Screenshot and code edit data
[Start of Attachment]

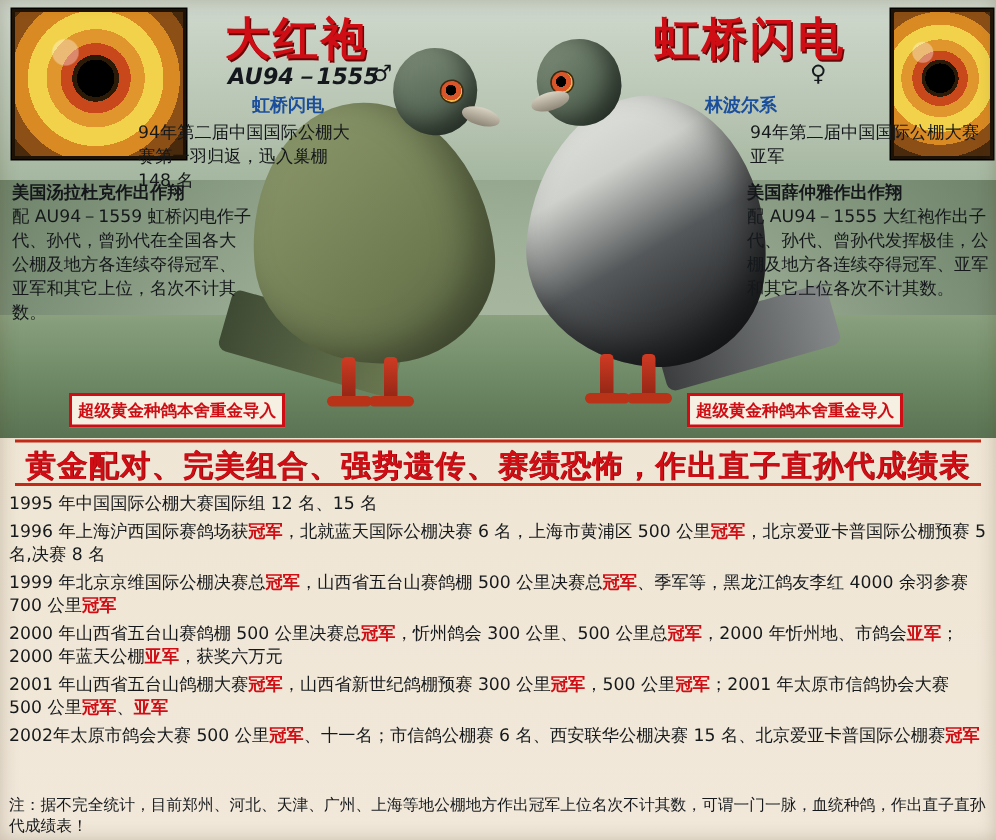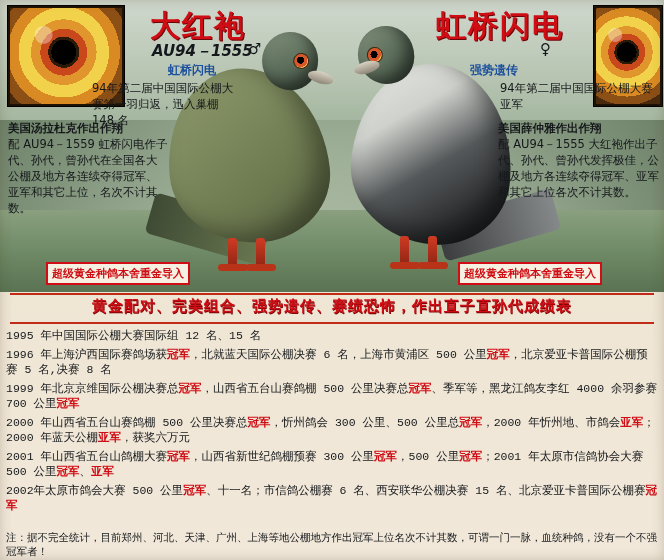--- a/index.html
+++ b/index.html
@@ -141,34 +141,34 @@
   .banner{
     position:absolute;border:2px solid #cf0d14;background:#f6f0e2;
     color:#cf0d14;font-weight:bold;font-size:11px;padding:2px 4px;white-space:nowrap;
   }
   #banner-left{left:46px;top:262px;}
   #banner-right{left:458px;top:262px;}
 
   
   .headline{
     position:absolute;left:0;top:297px;width:664px;text-align:center;
-    color:#cf0d14;font-weight:bold;font-size:15px;letter-spacing:1px;
+    color:#cf0d14;font-weight:bold;font-size:20px;letter-spacing:1px;
     text-shadow:0.5px 0.5px 0 #7a0608;
   }
   .hr-line{
     position:absolute;left:10px;width:644px;height:2px;background:#c02a17;
   }
   #hr-top{top:293px;}
   #hr-mid{top:322px;}
   
   .records{
     position:absolute;left:6px;top:328px;width:652px;
     font-size:11.5px;line-height:15.5px;color:#16191c;
   }
-  .rec{margin:0 0 3px 0;font-family:Liberation Mono, monospace;}
+  .rec{margin:0 0 3px 0;}
   .note{
     position:absolute;left:6px;bottom:2px;width:652px;font-size:10.5px;
     line-height:14px;color:#16191c;
   }
   .edge{
     position:absolute;left:0;top:0;width:664px;height:560px;
     box-shadow:inset 0 0 12px rgba(80,60,30,.25);
     pointer-events:none;
   }
 </style>
@@ -220,21 +220,21 @@
   </div>
 
   <div class="title-red" id="t-left">大红袍</div>
   <div class="ring" id="r-left">AU94－1555</div>
   <div class="sex" id="s-left">♂</div>
   <div class="sub-blue" id="sub-left">虹桥闪电</div>
   <div class="blk" id="desc-left">94年第二届中国国际公棚大赛第一羽归返，迅入巢棚 148 名</div>
 
   <div class="title-red" id="t-right">虹桥闪电</div>
   <div class="sex" id="s-right">♀</div>
-  <div class="sub-blue" id="sub-right">强势遗传</div>
+  <div class="sub-blue" id="sub-right">林波尔系</div>
   <div class="blk" id="desc-right">94年第二届中国国际公棚大赛亚军</div>
 
   <div class="blk2" id="pair-left">
     <div style="font-weight:bold;">美国汤拉杜克作出作翔</div>
     <div>配 AU94－1559 虹桥闪电作子代、孙代，曾孙代在全国各大公棚及地方各连续夺得冠军、亚军和其它上位，名次不计其数。</div>
   </div>
   <div class="blk2" id="pair-right">
     <div style="font-weight:bold;">美国薛仲雅作出作翔</div>
     <div>配 AU94－1555 大红袍作出子代、孙代、曾孙代发挥极佳，公棚及地方各连续夺得冠军、亚军和其它上位各次不计其数。</div>
   </div>
@@ -248,16 +248,16 @@
 
   <div class="records" id="records">
       <div class="rec">1995 年中国国际公棚大赛国际组 12 名、15 名</div>
       <div class="rec">1996 年上海沪西国际赛鸽场获<span style="color:#cf0d14;font-weight:bold">冠军</span>，北就蓝天国际公棚决赛 6 名，上海市黄浦区 500 公里<span style="color:#cf0d14;font-weight:bold">冠军</span>，北京爱亚卡普国际公棚预赛 5 名,决赛 8 名</div>
       <div class="rec">1999 年北京京维国际公棚决赛总<span style="color:#cf0d14;font-weight:bold">冠军</span>，山西省五台山赛鸽棚 500 公里决赛总<span style="color:#cf0d14;font-weight:bold">冠军</span>、季军等，黑龙江鸽友李红 4000 余羽参赛 700 公里<span style="color:#cf0d14;font-weight:bold">冠军</span></div>
       <div class="rec">2000 年山西省五台山赛鸽棚 500 公里决赛总<span style="color:#cf0d14;font-weight:bold">冠军</span>，忻州鸽会 300 公里、500 公里总<span style="color:#cf0d14;font-weight:bold">冠军</span>，2000 年忻州地、市鸽会<span style="color:#cf0d14;font-weight:bold">亚军</span>；2000 年蓝天公棚<span style="color:#cf0d14;font-weight:bold">亚军</span>，获奖六万元</div>
       <div class="rec">2001 年山西省五台山鸽棚大赛<span style="color:#cf0d14;font-weight:bold">冠军</span>，山西省新世纪鸽棚预赛 300 公里<span style="color:#cf0d14;font-weight:bold">冠军</span>，500 公里<span style="color:#cf0d14;font-weight:bold">冠军</span>；2001 年太原市信鸽协会大赛 500 公里<span style="color:#cf0d14;font-weight:bold">冠军</span>、<span style="color:#cf0d14;font-weight:bold">亚军</span></div>
       <div class="rec">2002年太原市鸽会大赛 500 公里<span style="color:#cf0d14;font-weight:bold">冠军</span>、十一名；市信鸽公棚赛 6 名、西安联华公棚决赛 15 名、北京爱亚卡普国际公棚赛<span style="color:#cf0d14;font-weight:bold">冠军</span></div>
     </div>
 
-  <div class="note">注：据不完全统计，目前郑州、河北、天津、广州、上海等地公棚地方作出冠军上位名次不计其数，可谓一门一脉，血统种鸽，没有一个不强冠军者！</div>
+  <div class="note">注：据不完全统计，目前郑州、河北、天津、广州、上海等地公棚地方作出冠军上位名次不计其数，可谓一门一脉，血统种鸽，作出直子直孙代成绩表！</div>
 
   <div class="edge"></div>
 </div>
 
 </body></html>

[End of Attachment]

Task item
In which lines of the records does the word "公里决赛总" appear? Copy each of them.

Response to this task
       <div class="rec">1999 年北京京维国际公棚决赛总<span style="color:#cf0d14;font-weight:bold">冠军</span>，山西省五台山赛鸽棚 500 公里决赛总<span style="color:#cf0d14;font-weight:bold">冠军</span>、季军等，黑龙江鸽友李红 4000 余羽参赛 700 公里<span style="color:#cf0d14;font-weight:bold">冠军</span></div>
       <div class="rec">2000 年山西省五台山赛鸽棚 500 公里决赛总<span style="color:#cf0d14;font-weight:bold">冠军</span>，忻州鸽会 300 公里、500 公里总<span style="color:#cf0d14;font-weight:bold">冠军</span>，2000 年忻州地、市鸽会<span style="color:#cf0d14;font-weight:bold">亚军</span>；2000 年蓝天公棚<span style="color:#cf0d14;font-weight:bold">亚军</span>，获奖六万元</div>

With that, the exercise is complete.